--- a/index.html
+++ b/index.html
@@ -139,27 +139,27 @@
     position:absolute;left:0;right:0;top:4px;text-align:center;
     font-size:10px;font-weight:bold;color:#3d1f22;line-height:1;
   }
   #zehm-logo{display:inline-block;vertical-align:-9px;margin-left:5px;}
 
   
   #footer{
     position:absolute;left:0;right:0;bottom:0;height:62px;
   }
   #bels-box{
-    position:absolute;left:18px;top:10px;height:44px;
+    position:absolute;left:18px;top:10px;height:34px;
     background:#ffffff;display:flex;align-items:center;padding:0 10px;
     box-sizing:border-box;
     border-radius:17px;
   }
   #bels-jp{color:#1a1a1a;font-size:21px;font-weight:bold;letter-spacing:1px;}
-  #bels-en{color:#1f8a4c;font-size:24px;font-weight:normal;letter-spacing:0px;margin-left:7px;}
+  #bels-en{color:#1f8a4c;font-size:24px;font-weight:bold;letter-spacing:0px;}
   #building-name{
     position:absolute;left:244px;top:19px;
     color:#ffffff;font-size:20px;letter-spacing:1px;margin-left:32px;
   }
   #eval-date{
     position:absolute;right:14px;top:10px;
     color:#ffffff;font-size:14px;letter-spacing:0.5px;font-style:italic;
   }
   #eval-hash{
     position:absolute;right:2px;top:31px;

■ ■ ■ ■

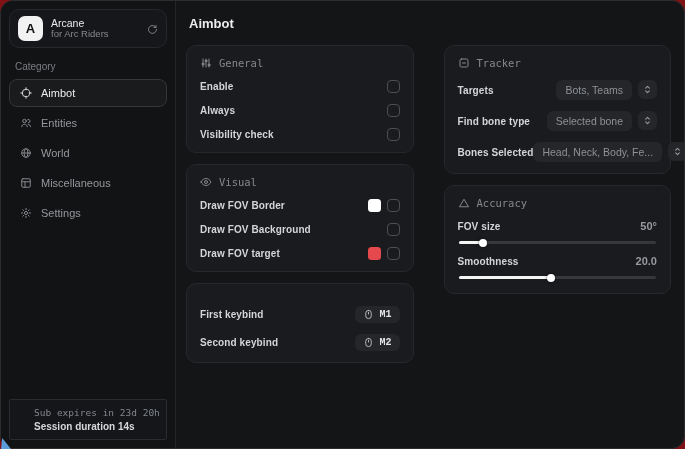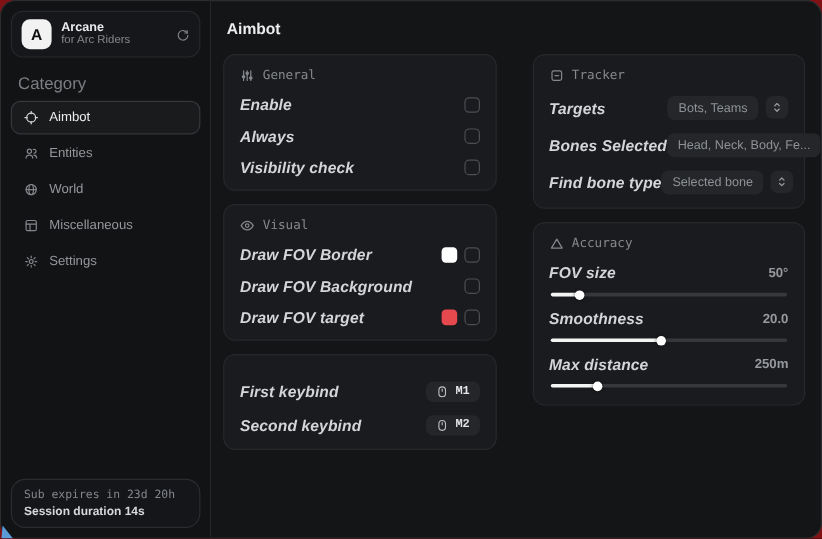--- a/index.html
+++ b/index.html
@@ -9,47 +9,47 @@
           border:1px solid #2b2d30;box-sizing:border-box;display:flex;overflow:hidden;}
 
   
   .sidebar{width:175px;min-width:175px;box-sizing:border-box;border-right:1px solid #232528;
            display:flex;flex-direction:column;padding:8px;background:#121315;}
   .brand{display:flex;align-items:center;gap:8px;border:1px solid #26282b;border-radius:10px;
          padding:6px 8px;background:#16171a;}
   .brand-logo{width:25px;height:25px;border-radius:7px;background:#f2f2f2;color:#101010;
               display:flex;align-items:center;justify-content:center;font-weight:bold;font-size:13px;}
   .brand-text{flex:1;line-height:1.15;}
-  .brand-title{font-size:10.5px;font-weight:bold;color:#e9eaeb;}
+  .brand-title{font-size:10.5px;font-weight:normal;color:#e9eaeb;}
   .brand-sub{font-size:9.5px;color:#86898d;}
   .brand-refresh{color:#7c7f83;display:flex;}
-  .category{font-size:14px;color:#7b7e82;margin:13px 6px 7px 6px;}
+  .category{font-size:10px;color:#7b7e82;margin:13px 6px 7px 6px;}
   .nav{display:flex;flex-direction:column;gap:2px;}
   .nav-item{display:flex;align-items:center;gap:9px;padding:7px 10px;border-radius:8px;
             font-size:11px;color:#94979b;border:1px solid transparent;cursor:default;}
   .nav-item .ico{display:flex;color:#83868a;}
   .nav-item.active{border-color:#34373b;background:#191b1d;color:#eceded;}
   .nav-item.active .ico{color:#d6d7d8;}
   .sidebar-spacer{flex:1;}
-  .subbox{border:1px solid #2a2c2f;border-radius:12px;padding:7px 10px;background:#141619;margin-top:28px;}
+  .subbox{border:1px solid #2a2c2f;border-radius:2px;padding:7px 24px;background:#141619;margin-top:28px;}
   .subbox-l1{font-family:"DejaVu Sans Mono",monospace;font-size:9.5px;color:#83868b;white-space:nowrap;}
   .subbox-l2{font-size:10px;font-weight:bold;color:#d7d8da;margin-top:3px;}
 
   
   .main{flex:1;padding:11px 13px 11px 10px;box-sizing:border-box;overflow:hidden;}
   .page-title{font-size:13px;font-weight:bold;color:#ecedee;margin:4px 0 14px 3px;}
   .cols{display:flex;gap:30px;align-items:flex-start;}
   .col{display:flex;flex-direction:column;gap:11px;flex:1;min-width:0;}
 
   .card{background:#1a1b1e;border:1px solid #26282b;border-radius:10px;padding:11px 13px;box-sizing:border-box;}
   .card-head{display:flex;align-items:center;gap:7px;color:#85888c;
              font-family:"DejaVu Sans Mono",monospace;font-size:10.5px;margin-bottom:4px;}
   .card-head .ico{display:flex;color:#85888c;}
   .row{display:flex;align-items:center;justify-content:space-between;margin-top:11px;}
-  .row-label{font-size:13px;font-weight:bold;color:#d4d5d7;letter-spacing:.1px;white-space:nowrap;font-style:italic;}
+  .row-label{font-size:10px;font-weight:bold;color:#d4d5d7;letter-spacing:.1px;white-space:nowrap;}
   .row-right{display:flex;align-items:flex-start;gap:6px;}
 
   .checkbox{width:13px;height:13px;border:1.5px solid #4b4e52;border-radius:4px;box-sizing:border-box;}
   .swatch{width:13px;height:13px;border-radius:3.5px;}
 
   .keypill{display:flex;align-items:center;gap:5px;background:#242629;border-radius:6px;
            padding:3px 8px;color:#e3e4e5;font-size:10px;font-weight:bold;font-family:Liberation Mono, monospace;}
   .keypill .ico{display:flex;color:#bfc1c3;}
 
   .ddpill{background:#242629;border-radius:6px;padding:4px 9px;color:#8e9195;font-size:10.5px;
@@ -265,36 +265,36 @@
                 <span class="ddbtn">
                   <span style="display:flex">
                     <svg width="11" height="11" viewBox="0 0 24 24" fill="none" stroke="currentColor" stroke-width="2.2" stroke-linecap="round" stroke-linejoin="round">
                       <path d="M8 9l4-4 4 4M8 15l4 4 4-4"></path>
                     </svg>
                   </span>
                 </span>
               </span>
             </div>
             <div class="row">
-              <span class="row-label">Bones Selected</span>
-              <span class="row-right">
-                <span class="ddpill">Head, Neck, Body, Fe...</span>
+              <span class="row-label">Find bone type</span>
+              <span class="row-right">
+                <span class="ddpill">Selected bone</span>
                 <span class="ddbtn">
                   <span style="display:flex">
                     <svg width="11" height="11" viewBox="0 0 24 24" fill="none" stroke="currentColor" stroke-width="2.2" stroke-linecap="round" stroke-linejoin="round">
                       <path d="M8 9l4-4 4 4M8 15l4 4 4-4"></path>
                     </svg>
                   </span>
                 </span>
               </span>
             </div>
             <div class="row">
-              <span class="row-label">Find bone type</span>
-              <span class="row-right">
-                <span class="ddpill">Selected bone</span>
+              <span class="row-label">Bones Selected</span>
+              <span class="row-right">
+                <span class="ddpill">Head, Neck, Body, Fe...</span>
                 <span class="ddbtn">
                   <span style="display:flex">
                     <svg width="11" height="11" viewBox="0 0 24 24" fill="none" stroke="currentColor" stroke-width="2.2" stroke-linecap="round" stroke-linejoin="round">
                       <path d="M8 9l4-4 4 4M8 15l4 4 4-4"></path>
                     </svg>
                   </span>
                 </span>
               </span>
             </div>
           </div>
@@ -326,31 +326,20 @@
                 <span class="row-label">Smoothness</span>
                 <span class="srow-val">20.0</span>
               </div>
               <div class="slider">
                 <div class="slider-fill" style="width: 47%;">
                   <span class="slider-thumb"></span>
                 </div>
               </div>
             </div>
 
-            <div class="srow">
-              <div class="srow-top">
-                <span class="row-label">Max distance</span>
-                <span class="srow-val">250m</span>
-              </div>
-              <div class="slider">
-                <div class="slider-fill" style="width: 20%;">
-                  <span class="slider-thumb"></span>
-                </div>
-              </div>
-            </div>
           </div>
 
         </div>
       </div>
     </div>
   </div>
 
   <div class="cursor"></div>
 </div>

■ ■ ■ ■

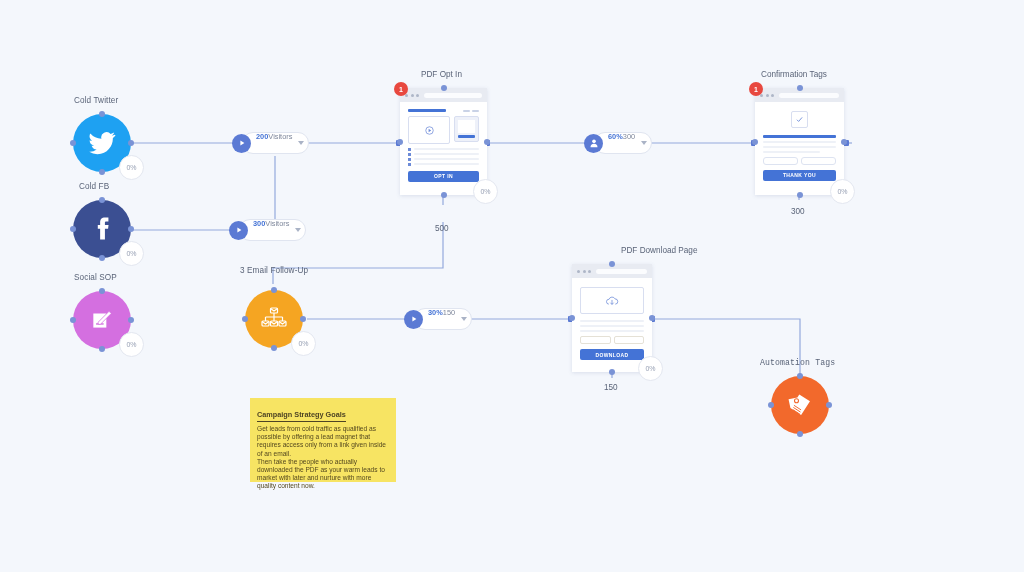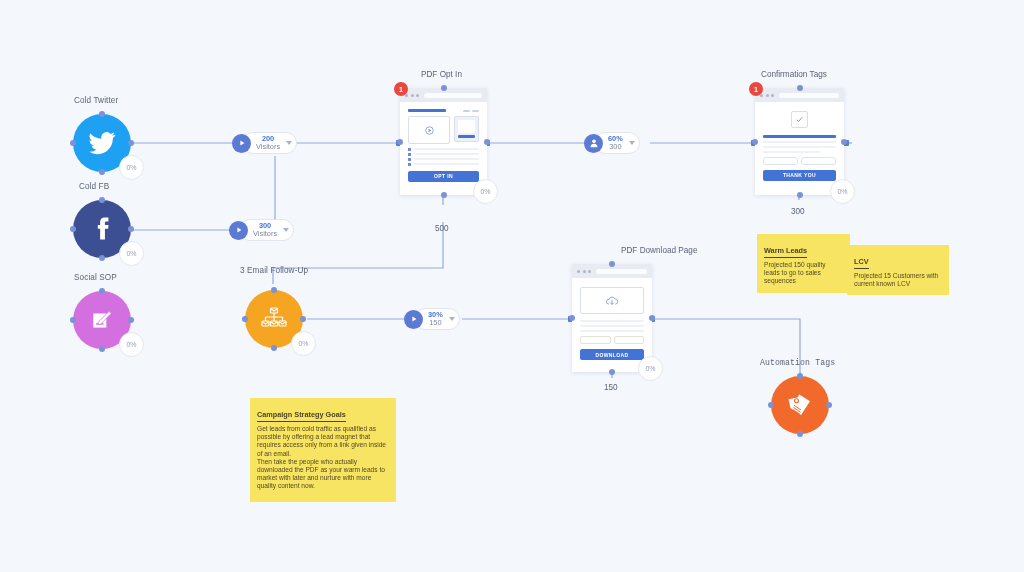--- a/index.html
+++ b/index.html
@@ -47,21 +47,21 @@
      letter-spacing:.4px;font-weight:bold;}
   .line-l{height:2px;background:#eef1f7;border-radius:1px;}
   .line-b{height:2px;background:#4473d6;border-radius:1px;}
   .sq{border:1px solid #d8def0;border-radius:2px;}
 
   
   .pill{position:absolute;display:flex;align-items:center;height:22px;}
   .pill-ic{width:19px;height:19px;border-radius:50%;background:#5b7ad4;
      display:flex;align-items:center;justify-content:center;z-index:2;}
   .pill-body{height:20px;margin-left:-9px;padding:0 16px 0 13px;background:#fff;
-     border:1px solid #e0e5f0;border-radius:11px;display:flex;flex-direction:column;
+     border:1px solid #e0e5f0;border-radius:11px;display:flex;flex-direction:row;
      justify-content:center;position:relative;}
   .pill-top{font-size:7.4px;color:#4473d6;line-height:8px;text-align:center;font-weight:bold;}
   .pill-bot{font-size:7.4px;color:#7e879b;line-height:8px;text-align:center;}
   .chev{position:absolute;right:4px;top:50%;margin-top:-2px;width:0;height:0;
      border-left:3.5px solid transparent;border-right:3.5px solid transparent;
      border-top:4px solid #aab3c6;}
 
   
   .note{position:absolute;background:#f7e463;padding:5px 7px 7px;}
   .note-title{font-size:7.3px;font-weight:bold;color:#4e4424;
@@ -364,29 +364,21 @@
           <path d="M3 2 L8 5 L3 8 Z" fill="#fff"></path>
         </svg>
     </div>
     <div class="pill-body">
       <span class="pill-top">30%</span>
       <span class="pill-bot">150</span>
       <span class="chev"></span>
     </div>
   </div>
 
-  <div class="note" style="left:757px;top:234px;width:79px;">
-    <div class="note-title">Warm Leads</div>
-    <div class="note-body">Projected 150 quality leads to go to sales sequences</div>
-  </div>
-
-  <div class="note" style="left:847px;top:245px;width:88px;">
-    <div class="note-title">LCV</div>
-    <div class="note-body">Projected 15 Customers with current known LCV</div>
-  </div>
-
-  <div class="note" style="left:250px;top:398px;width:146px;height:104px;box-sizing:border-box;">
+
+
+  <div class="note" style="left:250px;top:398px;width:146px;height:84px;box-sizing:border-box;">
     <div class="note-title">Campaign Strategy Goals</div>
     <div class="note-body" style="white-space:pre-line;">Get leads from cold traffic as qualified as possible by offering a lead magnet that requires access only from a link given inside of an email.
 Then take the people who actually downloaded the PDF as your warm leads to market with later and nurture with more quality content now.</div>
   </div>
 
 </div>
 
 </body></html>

■ ■ ■ ■

**What is required**
Return the lines of the records that include the string "slider".

**Answer to the exercise**
               <div class="slider">
                 <div class="slider-fill" style="width: 47%;">
                   <span class="slider-thumb"></span>
-              <div class="slider">
-                <div class="slider-fill" style="width: 20%;">
-                  <span class="slider-thumb"></span>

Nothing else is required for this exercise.